Would you output all the entries below without altering a word?
Records for this task Start Marker
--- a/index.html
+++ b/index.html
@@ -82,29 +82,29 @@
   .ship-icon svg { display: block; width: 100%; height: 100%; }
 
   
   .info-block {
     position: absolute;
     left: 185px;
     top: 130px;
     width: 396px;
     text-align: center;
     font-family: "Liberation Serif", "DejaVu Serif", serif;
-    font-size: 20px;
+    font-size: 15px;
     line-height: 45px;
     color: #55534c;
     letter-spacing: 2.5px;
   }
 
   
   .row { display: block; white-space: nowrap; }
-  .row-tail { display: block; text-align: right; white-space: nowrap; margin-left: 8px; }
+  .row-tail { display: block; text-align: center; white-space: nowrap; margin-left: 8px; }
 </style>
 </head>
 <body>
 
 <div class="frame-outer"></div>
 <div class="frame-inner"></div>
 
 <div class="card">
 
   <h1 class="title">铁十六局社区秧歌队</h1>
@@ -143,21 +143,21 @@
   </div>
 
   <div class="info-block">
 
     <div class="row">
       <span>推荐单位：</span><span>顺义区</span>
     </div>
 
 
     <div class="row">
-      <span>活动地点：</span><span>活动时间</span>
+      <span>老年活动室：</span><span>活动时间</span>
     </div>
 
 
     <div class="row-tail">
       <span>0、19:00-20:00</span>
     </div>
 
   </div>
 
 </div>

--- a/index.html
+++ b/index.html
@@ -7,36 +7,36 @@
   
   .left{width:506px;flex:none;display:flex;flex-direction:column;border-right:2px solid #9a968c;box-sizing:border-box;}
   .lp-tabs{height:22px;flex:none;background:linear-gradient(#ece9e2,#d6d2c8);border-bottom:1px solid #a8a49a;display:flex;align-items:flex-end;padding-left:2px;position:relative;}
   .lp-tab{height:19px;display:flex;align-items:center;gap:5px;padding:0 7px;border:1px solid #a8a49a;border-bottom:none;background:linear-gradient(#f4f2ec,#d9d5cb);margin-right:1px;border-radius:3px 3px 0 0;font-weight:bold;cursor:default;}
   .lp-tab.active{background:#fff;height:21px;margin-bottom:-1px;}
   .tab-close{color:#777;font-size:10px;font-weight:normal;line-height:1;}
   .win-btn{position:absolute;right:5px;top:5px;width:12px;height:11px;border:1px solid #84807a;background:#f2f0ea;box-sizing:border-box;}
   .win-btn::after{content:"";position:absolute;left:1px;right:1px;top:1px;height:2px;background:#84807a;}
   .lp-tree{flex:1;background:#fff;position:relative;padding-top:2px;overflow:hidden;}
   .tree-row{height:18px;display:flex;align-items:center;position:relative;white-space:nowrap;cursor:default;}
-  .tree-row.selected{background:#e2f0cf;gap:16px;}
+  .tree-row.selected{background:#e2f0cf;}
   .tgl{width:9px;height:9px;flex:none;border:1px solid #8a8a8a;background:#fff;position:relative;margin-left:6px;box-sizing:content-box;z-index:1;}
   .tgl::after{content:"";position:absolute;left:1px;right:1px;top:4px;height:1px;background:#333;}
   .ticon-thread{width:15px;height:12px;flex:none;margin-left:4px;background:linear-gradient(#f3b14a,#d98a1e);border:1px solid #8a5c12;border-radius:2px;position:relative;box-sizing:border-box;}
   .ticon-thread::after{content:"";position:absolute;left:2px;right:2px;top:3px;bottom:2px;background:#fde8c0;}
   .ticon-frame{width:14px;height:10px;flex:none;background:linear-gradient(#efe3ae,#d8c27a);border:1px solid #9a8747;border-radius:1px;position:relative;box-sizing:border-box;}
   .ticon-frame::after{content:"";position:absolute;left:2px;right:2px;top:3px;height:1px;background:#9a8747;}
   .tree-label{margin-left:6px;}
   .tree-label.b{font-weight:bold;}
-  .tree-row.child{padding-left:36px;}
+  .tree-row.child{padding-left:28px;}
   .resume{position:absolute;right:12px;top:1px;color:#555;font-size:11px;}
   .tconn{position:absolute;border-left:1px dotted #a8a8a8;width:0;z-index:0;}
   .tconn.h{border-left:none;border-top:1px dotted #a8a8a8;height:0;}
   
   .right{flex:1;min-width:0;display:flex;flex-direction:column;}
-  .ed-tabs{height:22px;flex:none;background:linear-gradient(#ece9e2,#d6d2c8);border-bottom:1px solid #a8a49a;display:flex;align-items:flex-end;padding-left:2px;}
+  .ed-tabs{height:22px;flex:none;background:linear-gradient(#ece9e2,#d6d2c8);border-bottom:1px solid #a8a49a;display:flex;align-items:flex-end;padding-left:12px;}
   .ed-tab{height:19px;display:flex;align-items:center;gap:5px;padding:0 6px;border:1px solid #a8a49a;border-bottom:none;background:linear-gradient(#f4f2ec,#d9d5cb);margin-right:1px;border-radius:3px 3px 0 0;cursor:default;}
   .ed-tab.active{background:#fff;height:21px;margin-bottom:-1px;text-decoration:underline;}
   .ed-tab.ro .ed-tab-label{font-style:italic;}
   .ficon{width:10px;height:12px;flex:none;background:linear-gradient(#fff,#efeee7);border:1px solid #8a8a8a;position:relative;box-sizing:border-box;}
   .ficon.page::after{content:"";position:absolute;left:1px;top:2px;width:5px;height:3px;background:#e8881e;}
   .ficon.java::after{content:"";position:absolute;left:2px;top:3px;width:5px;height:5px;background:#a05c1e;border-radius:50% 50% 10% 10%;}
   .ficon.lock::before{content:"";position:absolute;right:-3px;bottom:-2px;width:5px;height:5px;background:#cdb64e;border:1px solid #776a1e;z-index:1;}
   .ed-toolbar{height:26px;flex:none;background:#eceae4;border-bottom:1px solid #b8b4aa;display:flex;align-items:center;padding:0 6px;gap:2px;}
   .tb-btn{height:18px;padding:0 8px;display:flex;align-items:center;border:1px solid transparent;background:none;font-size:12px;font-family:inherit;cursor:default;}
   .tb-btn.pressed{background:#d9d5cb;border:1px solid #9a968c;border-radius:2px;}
Records for this task End Marker
> _Result for this task_:
--- a/index.html
+++ b/index.html
@@ -82,29 +82,29 @@
   .ship-icon svg { display: block; width: 100%; height: 100%; }
 
   
   .info-block {
     position: absolute;
     left: 185px;
     top: 130px;
     width: 396px;
     text-align: center;
     font-family: "Liberation Serif", "DejaVu Serif", serif;
-    font-size: 20px;
+    font-size: 15px;
     line-height: 45px;
     color: #55534c;
     letter-spacing: 2.5px;
   }
 
   
   .row { display: block; white-space: nowrap; }
-  .row-tail { display: block; text-align: right; white-space: nowrap; margin-left: 8px; }
+  .row-tail { display: block; text-align: center; white-space: nowrap; margin-left: 8px; }
 </style>
 </head>
 <body>
 
 <div class="frame-outer"></div>
 <div class="frame-inner"></div>
 
 <div class="card">
 
   <h1 class="title">铁十六局社区秧歌队</h1>
@@ -143,21 +143,21 @@
   </div>
 
   <div class="info-block">
 
     <div class="row">
       <span>推荐单位：</span><span>顺义区</span>
     </div>
 
 
     <div class="row">
-      <span>活动地点：</span><span>活动时间</span>
+      <span>老年活动室：</span><span>活动时间</span>
     </div>
 
 
     <div class="row-tail">
       <span>0、19:00-20:00</span>
     </div>
 
   </div>
 
 </div>

--- a/index.html
+++ b/index.html
@@ -7,36 +7,36 @@
   
   .left{width:506px;flex:none;display:flex;flex-direction:column;border-right:2px solid #9a968c;box-sizing:border-box;}
   .lp-tabs{height:22px;flex:none;background:linear-gradient(#ece9e2,#d6d2c8);border-bottom:1px solid #a8a49a;display:flex;align-items:flex-end;padding-left:2px;position:relative;}
   .lp-tab{height:19px;display:flex;align-items:center;gap:5px;padding:0 7px;border:1px solid #a8a49a;border-bottom:none;background:linear-gradient(#f4f2ec,#d9d5cb);margin-right:1px;border-radius:3px 3px 0 0;font-weight:bold;cursor:default;}
   .lp-tab.active{background:#fff;height:21px;margin-bottom:-1px;}
   .tab-close{color:#777;font-size:10px;font-weight:normal;line-height:1;}
   .win-btn{position:absolute;right:5px;top:5px;width:12px;height:11px;border:1px solid #84807a;background:#f2f0ea;box-sizing:border-box;}
   .win-btn::after{content:"";position:absolute;left:1px;right:1px;top:1px;height:2px;background:#84807a;}
   .lp-tree{flex:1;background:#fff;position:relative;padding-top:2px;overflow:hidden;}
   .tree-row{height:18px;display:flex;align-items:center;position:relative;white-space:nowrap;cursor:default;}
-  .tree-row.selected{background:#e2f0cf;gap:16px;}
+  .tree-row.selected{background:#e2f0cf;}
   .tgl{width:9px;height:9px;flex:none;border:1px solid #8a8a8a;background:#fff;position:relative;margin-left:6px;box-sizing:content-box;z-index:1;}
   .tgl::after{content:"";position:absolute;left:1px;right:1px;top:4px;height:1px;background:#333;}
   .ticon-thread{width:15px;height:12px;flex:none;margin-left:4px;background:linear-gradient(#f3b14a,#d98a1e);border:1px solid #8a5c12;border-radius:2px;position:relative;box-sizing:border-box;}
   .ticon-thread::after{content:"";position:absolute;left:2px;right:2px;top:3px;bottom:2px;background:#fde8c0;}
   .ticon-frame{width:14px;height:10px;flex:none;background:linear-gradient(#efe3ae,#d8c27a);border:1px solid #9a8747;border-radius:1px;position:relative;box-sizing:border-box;}
   .ticon-frame::after{content:"";position:absolute;left:2px;right:2px;top:3px;height:1px;background:#9a8747;}
   .tree-label{margin-left:6px;}
   .tree-label.b{font-weight:bold;}
-  .tree-row.child{padding-left:36px;}
+  .tree-row.child{padding-left:28px;}
   .resume{position:absolute;right:12px;top:1px;color:#555;font-size:11px;}
   .tconn{position:absolute;border-left:1px dotted #a8a8a8;width:0;z-index:0;}
   .tconn.h{border-left:none;border-top:1px dotted #a8a8a8;height:0;}
   
   .right{flex:1;min-width:0;display:flex;flex-direction:column;}
-  .ed-tabs{height:22px;flex:none;background:linear-gradient(#ece9e2,#d6d2c8);border-bottom:1px solid #a8a49a;display:flex;align-items:flex-end;padding-left:2px;}
+  .ed-tabs{height:22px;flex:none;background:linear-gradient(#ece9e2,#d6d2c8);border-bottom:1px solid #a8a49a;display:flex;align-items:flex-end;padding-left:12px;}
   .ed-tab{height:19px;display:flex;align-items:center;gap:5px;padding:0 6px;border:1px solid #a8a49a;border-bottom:none;background:linear-gradient(#f4f2ec,#d9d5cb);margin-right:1px;border-radius:3px 3px 0 0;cursor:default;}
   .ed-tab.active{background:#fff;height:21px;margin-bottom:-1px;text-decoration:underline;}
   .ed-tab.ro .ed-tab-label{font-style:italic;}
   .ficon{width:10px;height:12px;flex:none;background:linear-gradient(#fff,#efeee7);border:1px solid #8a8a8a;position:relative;box-sizing:border-box;}
   .ficon.page::after{content:"";position:absolute;left:1px;top:2px;width:5px;height:3px;background:#e8881e;}
   .ficon.java::after{content:"";position:absolute;left:2px;top:3px;width:5px;height:5px;background:#a05c1e;border-radius:50% 50% 10% 10%;}
   .ficon.lock::before{content:"";position:absolute;right:-3px;bottom:-2px;width:5px;height:5px;background:#cdb64e;border:1px solid #776a1e;z-index:1;}
   .ed-toolbar{height:26px;flex:none;background:#eceae4;border-bottom:1px solid #b8b4aa;display:flex;align-items:center;padding:0 6px;gap:2px;}
   .tb-btn{height:18px;padding:0 8px;display:flex;align-items:center;border:1px solid transparent;background:none;font-size:12px;font-family:inherit;cursor:default;}
   .tb-btn.pressed{background:#d9d5cb;border:1px solid #9a968c;border-radius:2px;}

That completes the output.